Task description: Excluding pictures, retype exactly the lines from the one with "09:04:01: 4065 -> 4060" through the end of the records that follow.

# # #

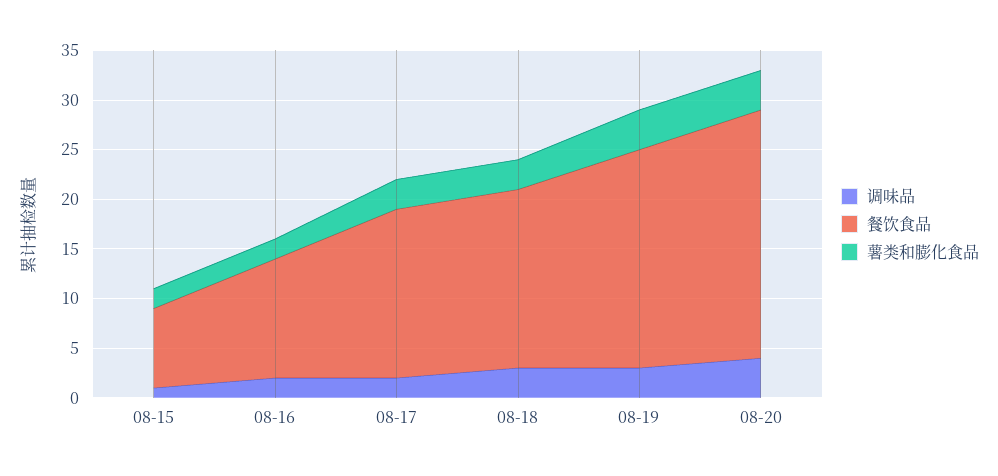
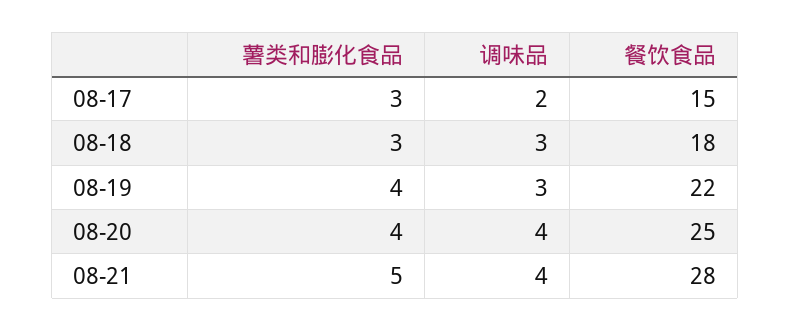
调味品, 08-15: 1 -> none
餐饮食品, 08-15: 8 -> none
薯类和膨化食品, 08-15: 2 -> none
调味品, 08-16: 2 -> none
餐饮食品, 08-16: 12 -> none
薯类和膨化食品, 08-16: 2 -> none
餐饮食品, 08-17: 17 -> 15
薯类和膨化食品, 08-21: none -> 5
调味品, 08-21: none -> 4
餐饮食品, 08-21: none -> 28

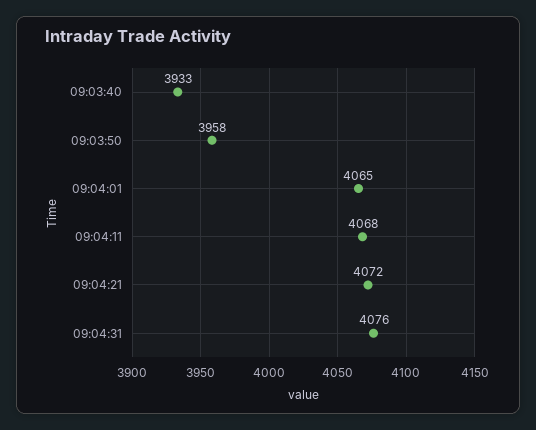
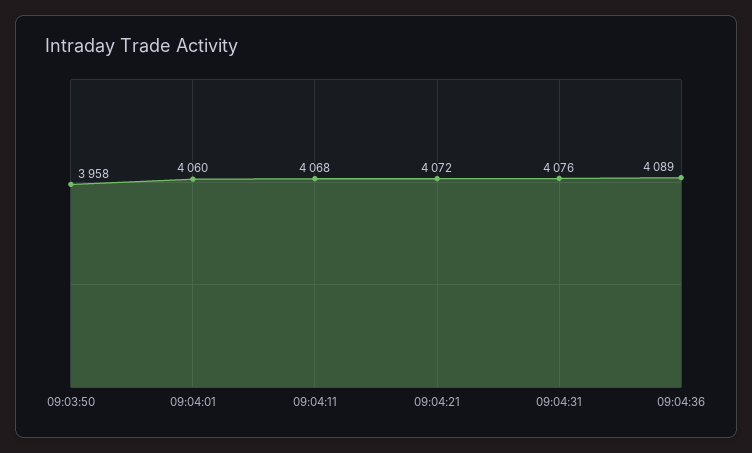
09:03:40: 3933 -> none
09:04:01: 4065 -> 4060
09:04:36: none -> 4089

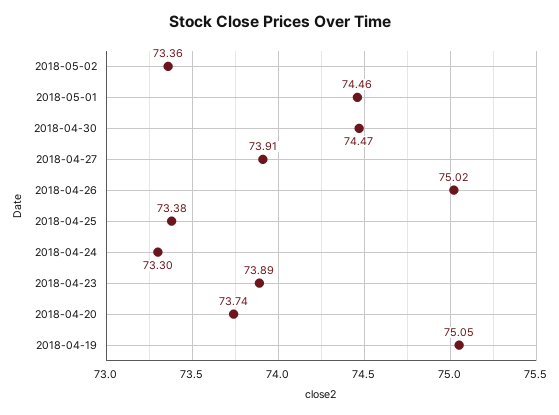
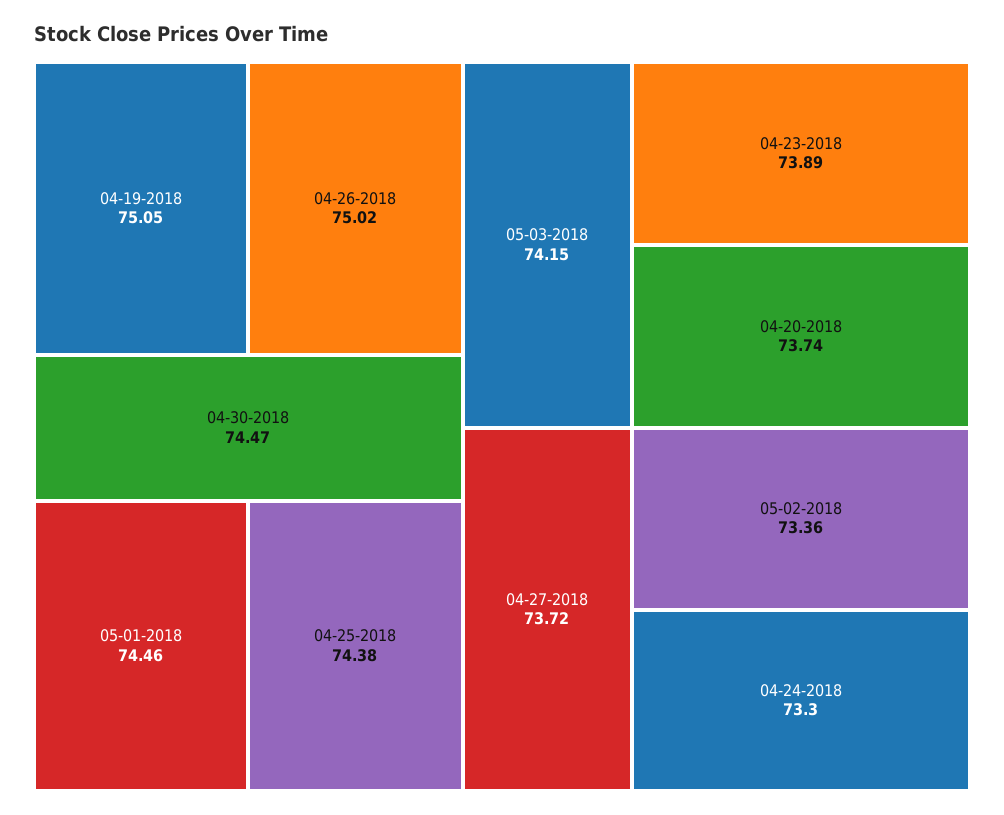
2018-04-27: 73.91 -> 73.72
2018-04-25: 73.38 -> 74.38
05-03-2018: none -> 74.15

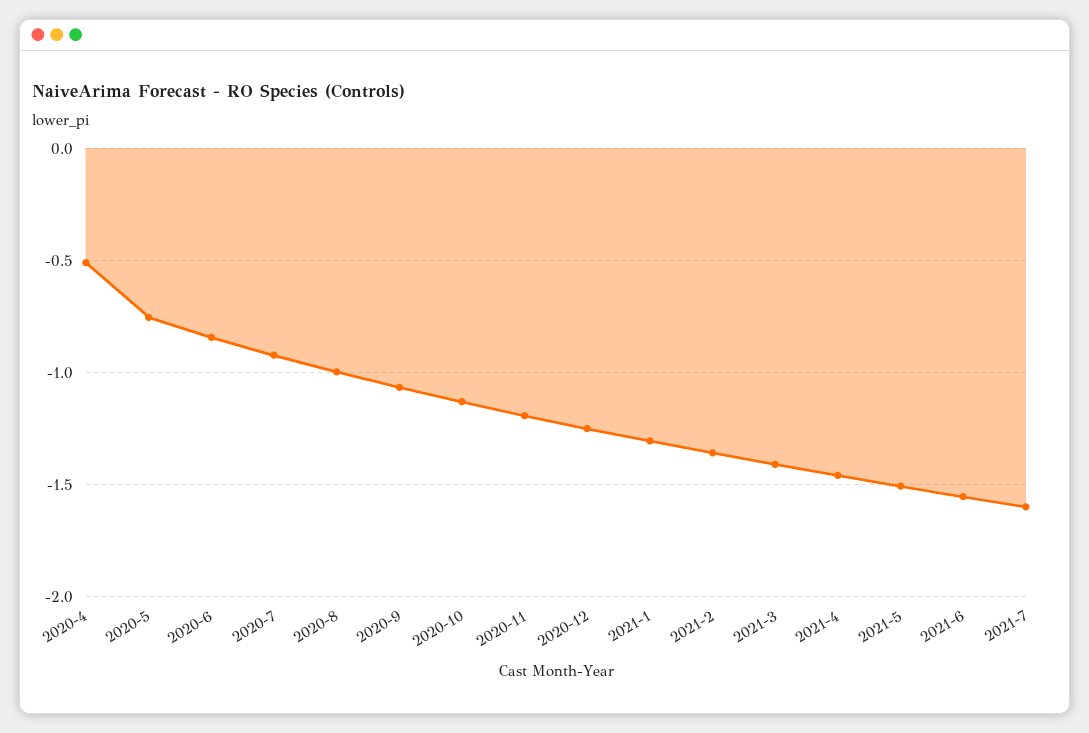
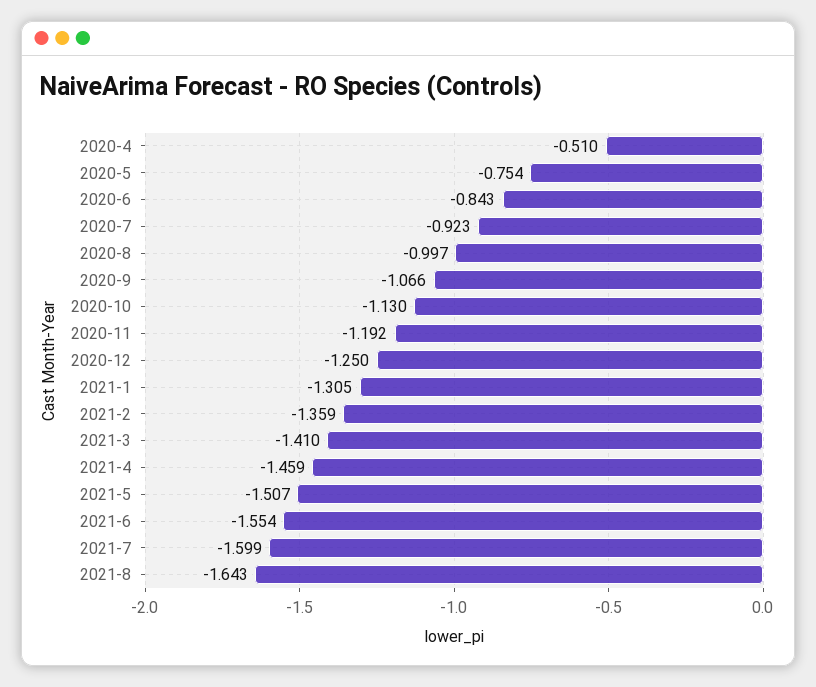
2021-8: none -> -1.643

# # #

Response box:
09:04:01: 4065 -> 4060
09:04:36: none -> 4089

2018-04-27: 73.91 -> 73.72
2018-04-25: 73.38 -> 74.38
05-03-2018: none -> 74.15

2021-8: none -> -1.643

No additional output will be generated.